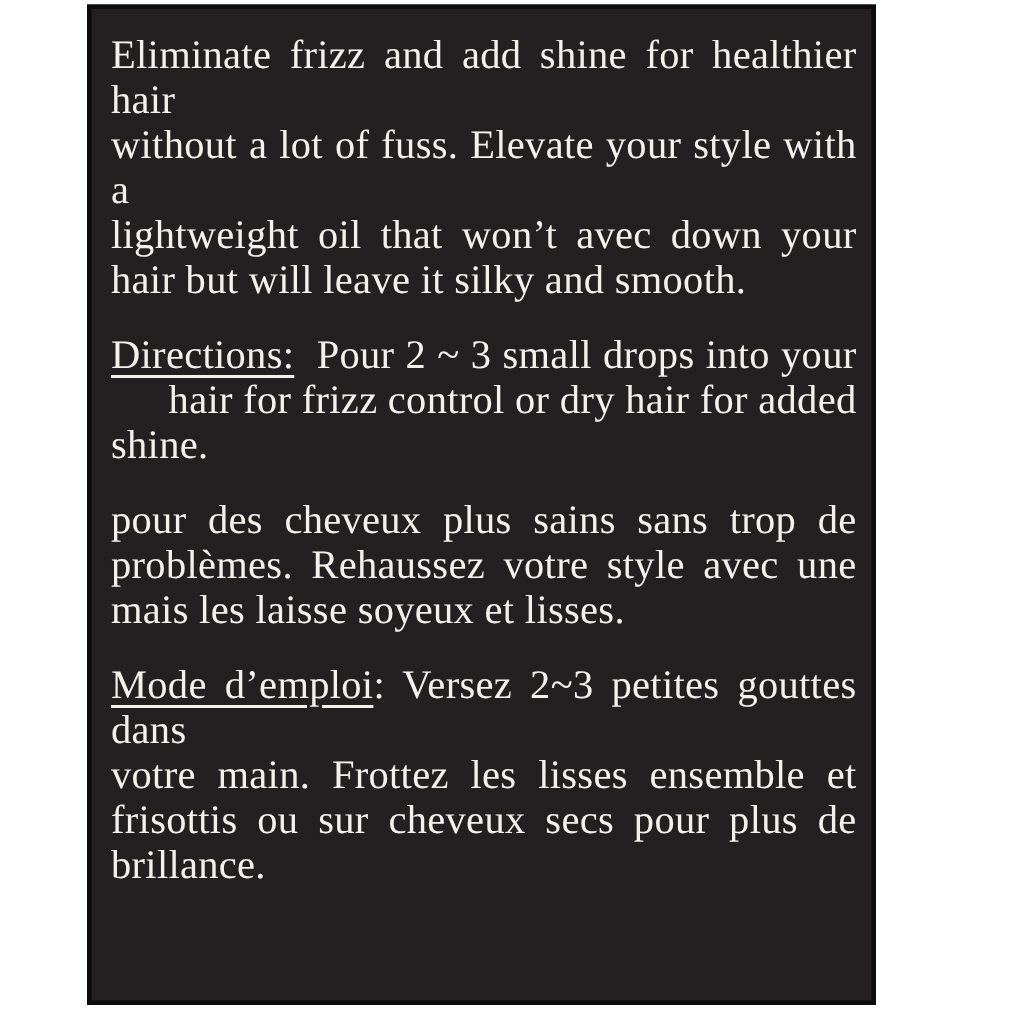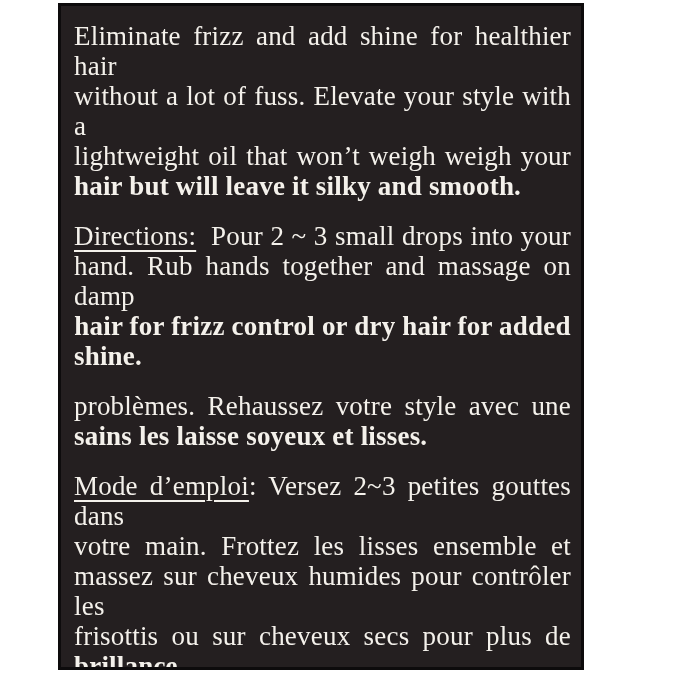"lightweight oil that won’t weigh" div.line { text: weigh weigh -> avec down }
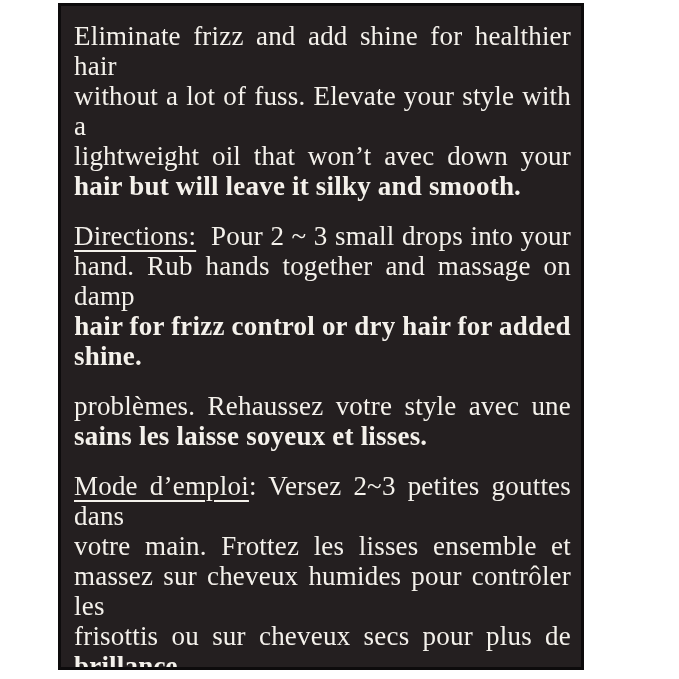"hair but will leave it" .line.last { font-weight: bold -> none; text-align: center -> right }
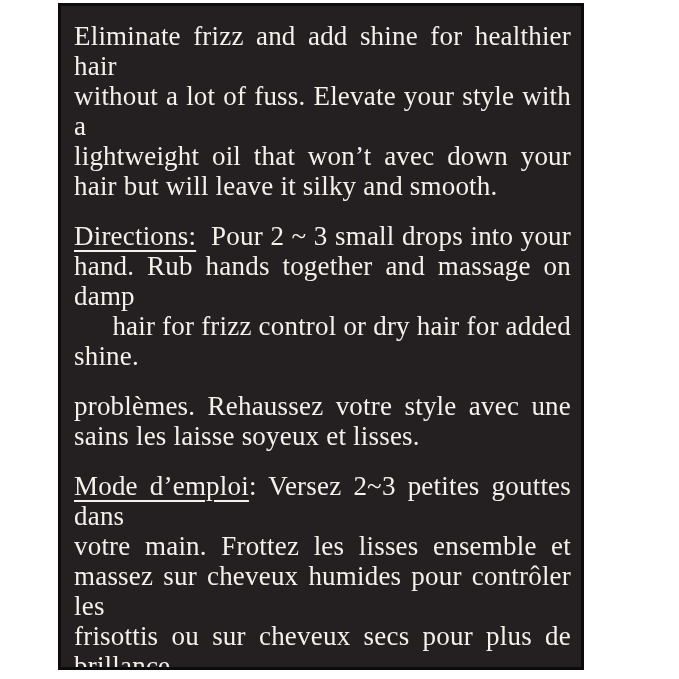"hand. Rub hands together and" div.line { html: <div>hand. Rub hands together and massage on damp</div> -> none }
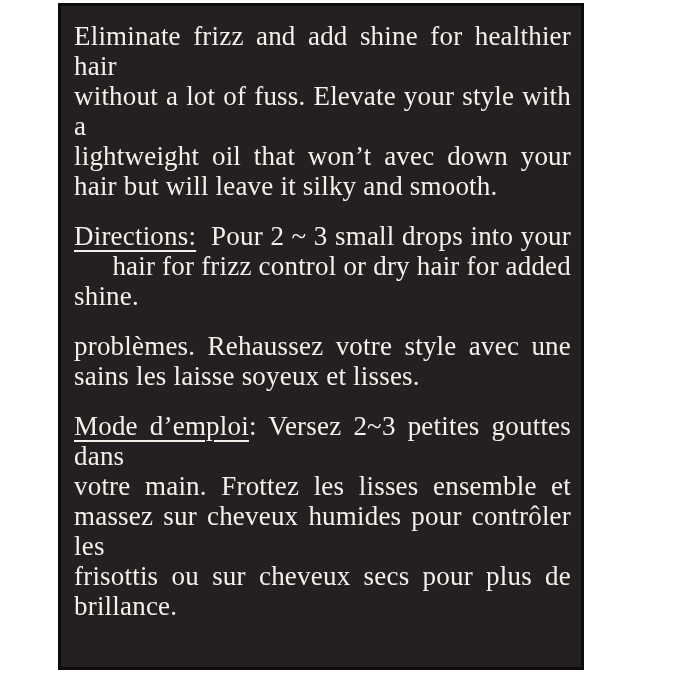"pour des cheveux plus sains" div.line { html: none -> <div>pour des cheveux plus sains sans trop de</div> }
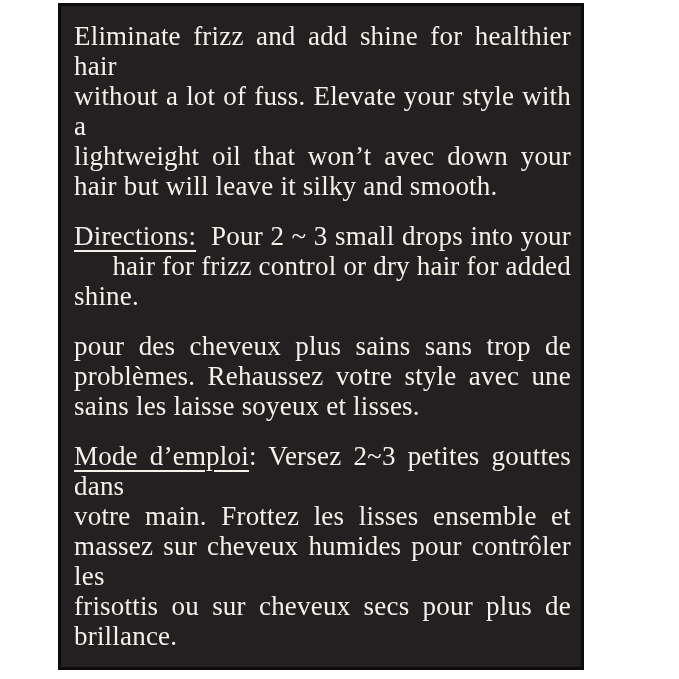"sains les laisse soyeux et" div.line { text: sains -> mais }
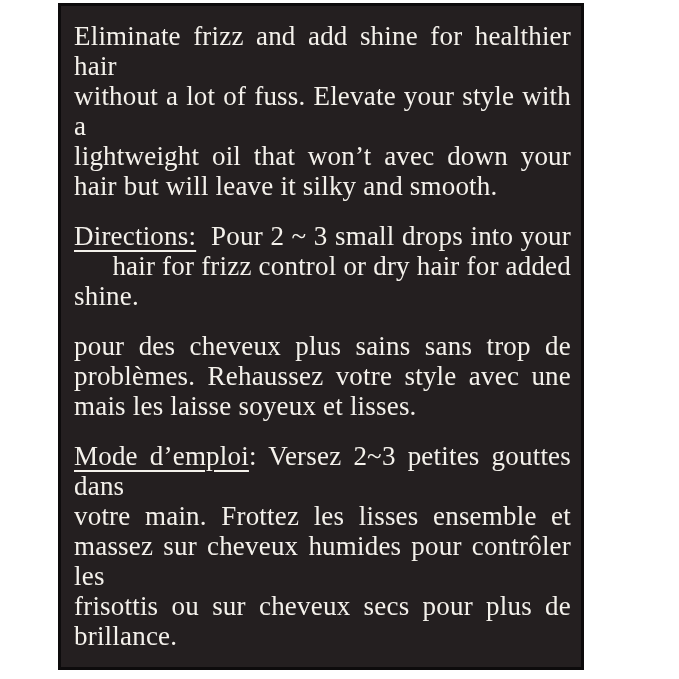"massez sur cheveux humides pour" div.line { html: <div>massez sur cheveux humides pour contrôler les</div> -> none }
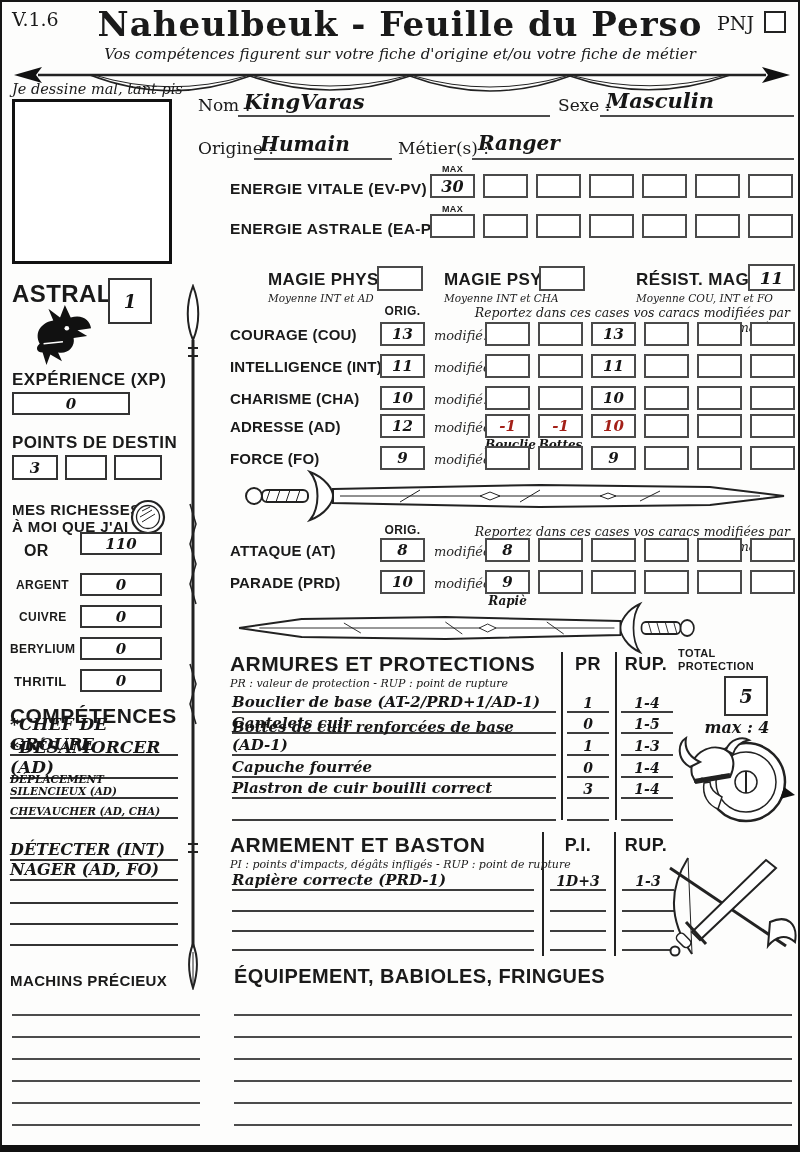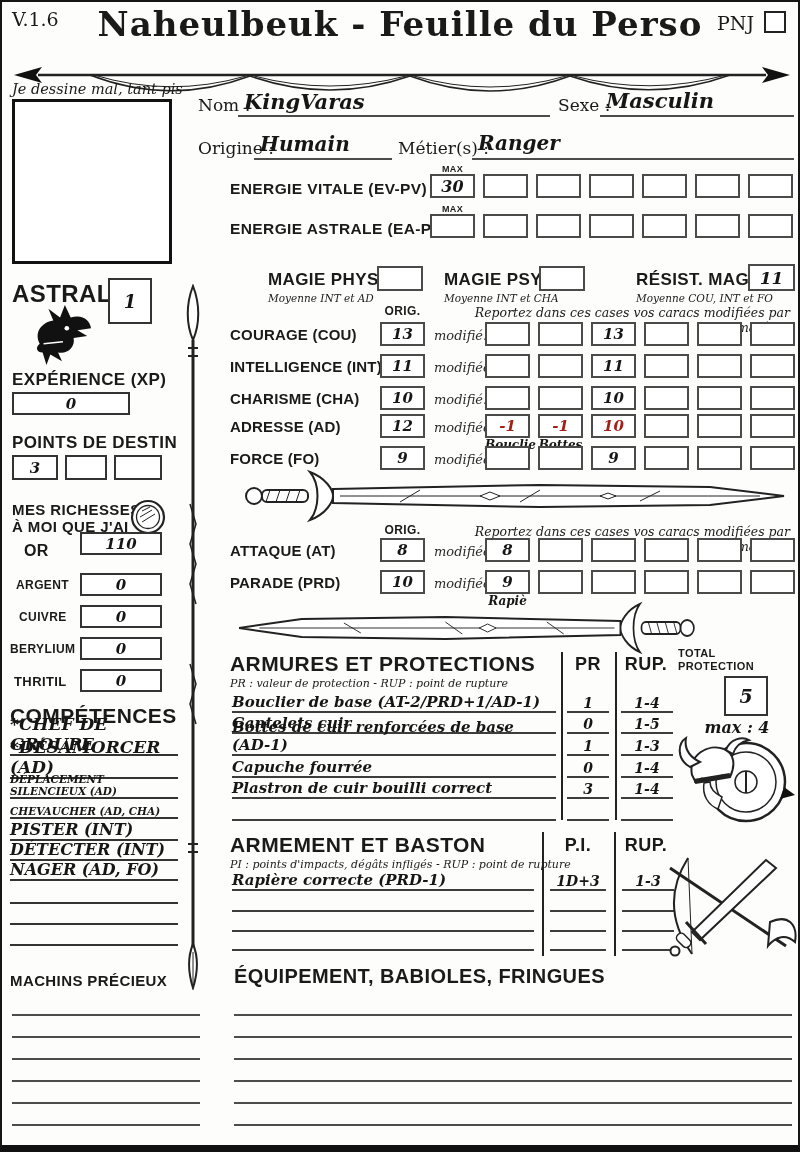"Vos compétences figurent sur votre" div.abs { html: none -> <div>Vos compétences figurent sur votre fiche d'origine et/ou votre fiche de métier</div> }
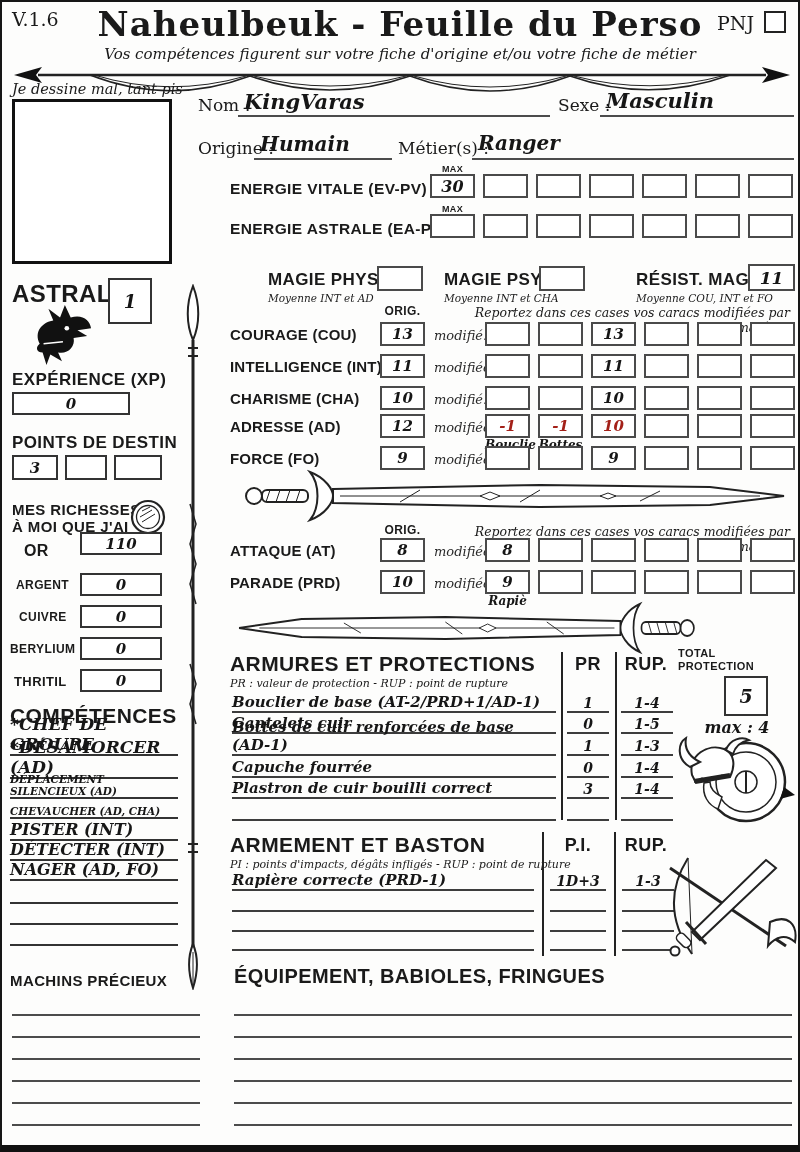"PISTER (INT)" div.skl { html: <div>PISTER (INT)</div> -> none }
◆ ◆ ◆ ◆ ◆
For each entry, repeat its text exactly and leave out any picture it holds.

#### ANSWER SECTION:
"lightweight oil that won’t weigh" div.line { text: weigh weigh -> avec down }
"hair but will leave it" .line.last { font-weight: bold -> none; text-align: center -> right }
"hand. Rub hands together and" div.line { html: <div>hand. Rub hands together and massage on damp</div> -> none }
"pour des cheveux plus sains" div.line { html: none -> <div>pour des cheveux plus sains sans trop de</div> }
"sains les laisse soyeux et" div.line { text: sains -> mais }
"massez sur cheveux humides pour" div.line { html: <div>massez sur cheveux humides pour contrôler les</div> -> none }
"Vos compétences figurent sur votre" div.abs { html: none -> <div>Vos compétences figurent sur votre fiche d'origine et/ou votre fiche de métier</div> }
"PISTER (INT)" div.skl { html: <div>PISTER (INT)</div> -> none }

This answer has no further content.